Among the lines below, copy exactly those from the one with "position:absolute; left:0; width:100%;" through the one with "h16 v27 l-8,-7.5", counting both ends.

** Opening Records shown block **

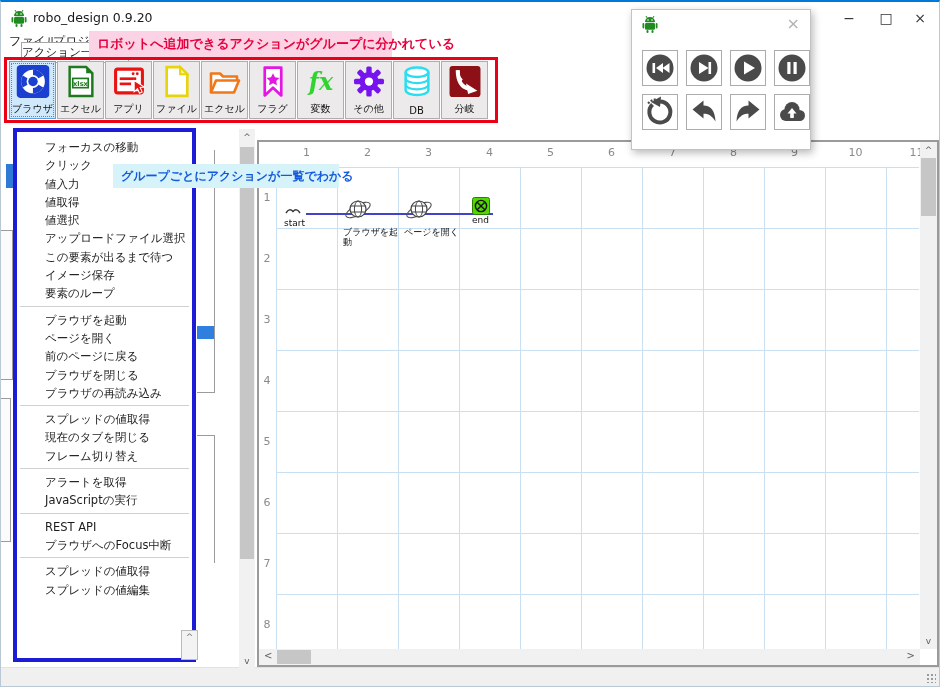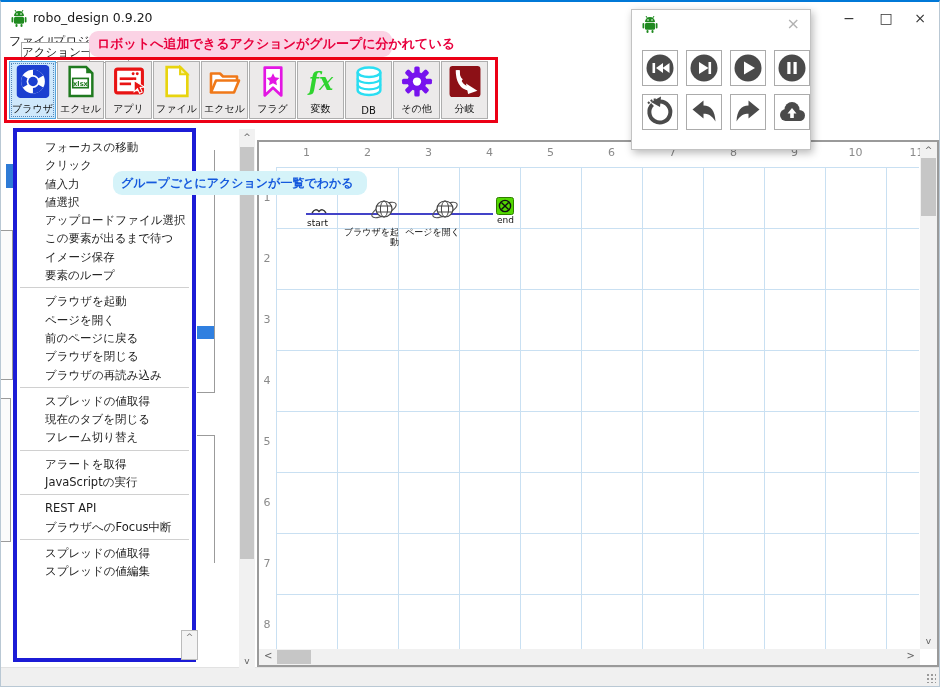--- a/index.html
+++ b/index.html
@@ -21,23 +21,23 @@
 
   
   .toolbar-box { position:absolute; left:3px; top:55px; width:494px; height:66px; border:3px solid #ec0016; z-index:5; pointer-events:none; }
   .toolbar { position:absolute; left:8px; top:59px; height:59px; z-index:2; display:flex; }
   .tbtn { position:relative; width:47px; height:58px; margin-right:1px; background:#eceaea; border:1px solid #aeaeae; }
   .tbtn.sel { background:#cfe8fb; border:1px solid #54a5dd; outline:1px dotted #5588bb; outline-offset:-3px; }
   .tbtn svg { position:absolute; left:50%; top:3px; transform:translateX(-50%); }
   .tlab { position:absolute; left:0; bottom:2px; width:100%; text-align:center; font-size:10px; color:#111; white-space:nowrap; }
 
   
-  .note { position:absolute; z-index:6; font-weight:bold; padding:4px 8px; white-space:nowrap;border-radius:9px; }
+  .note { position:absolute; z-index:6; font-weight:bold; padding:4px 8px; white-space:nowrap; }
   .note-pink { left:88px; top:29px; width:303px; height:26px; font-size:13px; }
-  .note-cyan { left:112px; top:162px; width:254px; height:24px; font-size:12px;margin-top:7px; }
+  .note-cyan { left:112px; top:162px; width:226px; height:24px; font-size:12px; }
 
   
   .frag { position:absolute; z-index:1; background:#fff; }
   .frag-border { border:1px solid #9b9b9b; }
 
   
   .lscroll { position:absolute; left:238px; top:127px; width:16px; height:540px; background:#f1f1f1; z-index:1; }
   .sarrow { position:absolute; left:0; width:100%; text-align:center; font-size:9px; color:#606060; }
   .lscroll .thumb { position:absolute; left:1px; top:18px; width:14px; height:412px; background:#c6c6c6; }
 
@@ -55,21 +55,21 @@
           background-image:linear-gradient(#c9e0f2 1px, transparent 1px), linear-gradient(90deg,#c9e0f2 1px, transparent 1px);
           background-size:61px 61px; }
   .vscroll { position:absolute; right:0; top:0; width:17px; height:507px; background:#f1f1f1; }
   .vscroll .thumb { position:absolute; left:1px; top:16px; width:15px; height:58px; background:#c6c6c6; }
   .hscroll { position:absolute; left:0; bottom:0; width:661px; height:16px; background:#f1f1f1; }
   .hscroll .thumb { position:absolute; left:18px; top:1px; width:34px; height:14px; background:#c6c6c6; }
   .hs-arrow { position:absolute; top:1px; font-size:10px; color:#606060; }
 
   
   .flow-line { position:absolute; height:2px; background:#4343c8; }
-  .flow-node { position:absolute; text-align:right; }
+  .flow-node { position:absolute; text-align:left; }
   .flow-label { font-size:9px; color:#111; line-height:10px; }
   .end-box { display:inline-block; }
 
   
   .runner { position:absolute; left:630px; top:7px; width:180px; height:141px; background:#fff; border:1px solid #c3c3c3; box-shadow:2px 3px 8px rgba(0,0,0,.28); z-index:7; }
   .runner .close { position:absolute; right:10px; top:4px; font-size:16px; color:#b2b2b2; }
   .rbtn { position:absolute; width:36px; height:36px; background:#fff; border:1px solid #ababab; }
   .rbtn svg { position:absolute; left:1px; top:1px; }
 
   
@@ -154,42 +154,42 @@
       <div class="tbtn"><span><svg width="33" height="33" viewBox="0 0 32 32">
             <path d="M8,2.5 h16 v27 l-8,-7.5 -8,7.5 z" fill="#fff" stroke="#e316e3" stroke-width="2.6" stroke-linejoin="round"></path>
             <path d="M16,8 l1.9,3.9 4.3,.6 -3.1,3 .7,4.2 -3.8,-2 -3.8,2 .7,-4.2 -3.1,-3 4.3,-.6 z" fill="#e316e3"></path>
           </svg></span>
     <span class="tlab">フラグ</span></div>
       <div class="tbtn"><span><svg width="33" height="33" viewBox="0 0 32 32">
             <text x="16" y="24" font-size="23" font-style="italic" font-weight="bold" fill="#2fd42f" text-anchor="middle" font-family="DejaVu Serif,serif">fx</text>
           </svg></span>
     <span class="tlab">変数</span></div>
       <div class="tbtn"><span><svg width="33" height="33" viewBox="0 0 32 32">
-            <path d="M5,7 v17.5 a11,4.6 0 0 0 22,0 V7" fill="#fff" stroke="#2adef2" stroke-width="2.4"></path>
-            <ellipse cx="16" cy="7" rx="11" ry="4.6" fill="#fff" stroke="#2adef2" stroke-width="2.4"></ellipse>
-            <path d="M5,13 a11,4.6 0 0 0 22,0" fill="none" stroke="#2adef2" stroke-width="2.2"></path>
-            <path d="M5,19 a11,4.6 0 0 0 22,0" fill="none" stroke="#2adef2" stroke-width="2.2"></path>
-          </svg></span>
-    <span class="tlab">DB</span></div>
-      <div class="tbtn"><span><svg width="33" height="33" viewBox="0 0 32 32">
             <g fill="#7713ee">
               <rect x="13.4" y="1.5" width="5.2" height="8" rx="1.5" transform="rotate(0 16 16)"></rect>
               <rect x="13.4" y="1.5" width="5.2" height="8" rx="1.5" transform="rotate(45 16 16)"></rect>
               <rect x="13.4" y="1.5" width="5.2" height="8" rx="1.5" transform="rotate(90 16 16)"></rect>
               <rect x="13.4" y="1.5" width="5.2" height="8" rx="1.5" transform="rotate(135 16 16)"></rect>
               <rect x="13.4" y="1.5" width="5.2" height="8" rx="1.5" transform="rotate(180 16 16)"></rect>
               <rect x="13.4" y="1.5" width="5.2" height="8" rx="1.5" transform="rotate(225 16 16)"></rect>
               <rect x="13.4" y="1.5" width="5.2" height="8" rx="1.5" transform="rotate(270 16 16)"></rect>
               <rect x="13.4" y="1.5" width="5.2" height="8" rx="1.5" transform="rotate(315 16 16)"></rect>
               <circle cx="16" cy="16" r="9.2"></circle>
             </g>
             <circle cx="16" cy="16" r="4" fill="#fff"></circle>
           </svg></span>
     <span class="tlab">その他</span></div>
       <div class="tbtn"><span><svg width="33" height="33" viewBox="0 0 32 32">
+            <path d="M5,7 v17.5 a11,4.6 0 0 0 22,0 V7" fill="#fff" stroke="#2adef2" stroke-width="2.4"></path>
+            <ellipse cx="16" cy="7" rx="11" ry="4.6" fill="#fff" stroke="#2adef2" stroke-width="2.4"></ellipse>
+            <path d="M5,13 a11,4.6 0 0 0 22,0" fill="none" stroke="#2adef2" stroke-width="2.2"></path>
+            <path d="M5,19 a11,4.6 0 0 0 22,0" fill="none" stroke="#2adef2" stroke-width="2.2"></path>
+          </svg></span>
+    <span class="tlab">DB</span></div>
+      <div class="tbtn"><span><svg width="33" height="33" viewBox="0 0 32 32">
             <rect x="1" y="1" width="30" height="30" rx="3" fill="#8c1016"></rect>
             <path d="M9,5 C9,14 11,21 20,23" fill="none" stroke="#fff" stroke-width="4"></path>
             <path d="M9,5 C9,10 10,13 13,15" fill="none" stroke="#fff" stroke-width="3"></path>
             <path d="M28,25 l-11,-7 2,10 z" fill="#fff"></path>
           </svg></span>
     <span class="tlab">分岐</span></div>
     </div>
   <div class="toolbar-box" style="border-color: rgb(236, 0, 22);"></div>
   <div class="note note-pink" style="background: rgb(251, 211, 229); color: rgb(232, 0, 61);">ロボットへ追加できるアクションがグループに分かれている</div>
 
@@ -203,20 +203,21 @@
   <div class="lscroll">
     <span class="sarrow" style="top:3px">^</span>
     <div class="thumb"></div>
     <span class="sarrow" style="bottom:3px">v</span>
   </div>
 
   <div class="action-list" id="actionList" style="border-color: rgb(28, 28, 214);">
       <div class="al-item">フォーカスの移動</div>
       <div class="al-item">クリック</div>
       <div class="al-item">値入力</div>
+      <div class="al-item">値取得</div>
       <div class="al-item">値選択</div>
       <div class="al-item">アップロードファイル選択</div>
       <div class="al-item">この要素が出るまで待つ</div>
       <div class="al-item">イメージ保存</div>
       <div class="al-item">要素のループ</div>
       <div class="al-sep"></div>
       <div class="al-item">ブラウザを起動</div>
       <div class="al-item">ページを開く</div>
       <div class="al-item">前のページに戻る</div>
       <div class="al-item">ブラウザを閉じる</div>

** Closing Records shown block **

#### Answer section
   .sarrow { position:absolute; left:0; width:100%; text-align:center; font-size:9px; color:#606060; }
   .lscroll .thumb { position:absolute; left:1px; top:18px; width:14px; height:412px; background:#c6c6c6; }
 
@@ -55,21 +55,21 @@
           background-image:linear-gradient(#c9e0f2 1px, transparent 1px), linear-gradient(90deg,#c9e0f2 1px, transparent 1px);
           background-size:61px 61px; }
   .vscroll { position:absolute; right:0; top:0; width:17px; height:507px; background:#f1f1f1; }
   .vscroll .thumb { position:absolute; left:1px; top:16px; width:15px; height:58px; background:#c6c6c6; }
   .hscroll { position:absolute; left:0; bottom:0; width:661px; height:16px; background:#f1f1f1; }
   .hscroll .thumb { position:absolute; left:18px; top:1px; width:34px; height:14px; background:#c6c6c6; }
   .hs-arrow { position:absolute; top:1px; font-size:10px; color:#606060; }
 
   
   .flow-line { position:absolute; height:2px; background:#4343c8; }
-  .flow-node { position:absolute; text-align:right; }
+  .flow-node { position:absolute; text-align:left; }
   .flow-label { font-size:9px; color:#111; line-height:10px; }
   .end-box { display:inline-block; }
 
   
   .runner { position:absolute; left:630px; top:7px; width:180px; height:141px; background:#fff; border:1px solid #c3c3c3; box-shadow:2px 3px 8px rgba(0,0,0,.28); z-index:7; }
   .runner .close { position:absolute; right:10px; top:4px; font-size:16px; color:#b2b2b2; }
   .rbtn { position:absolute; width:36px; height:36px; background:#fff; border:1px solid #ababab; }
   .rbtn svg { position:absolute; left:1px; top:1px; }
 
   
@@ -154,42 +154,42 @@
       <div class="tbtn"><span><svg width="33" height="33" viewBox="0 0 32 32">
             <path d="M8,2.5 h16 v27 l-8,-7.5 -8,7.5 z" fill="#fff" stroke="#e316e3" stroke-width="2.6" stroke-linejoin="round"></path>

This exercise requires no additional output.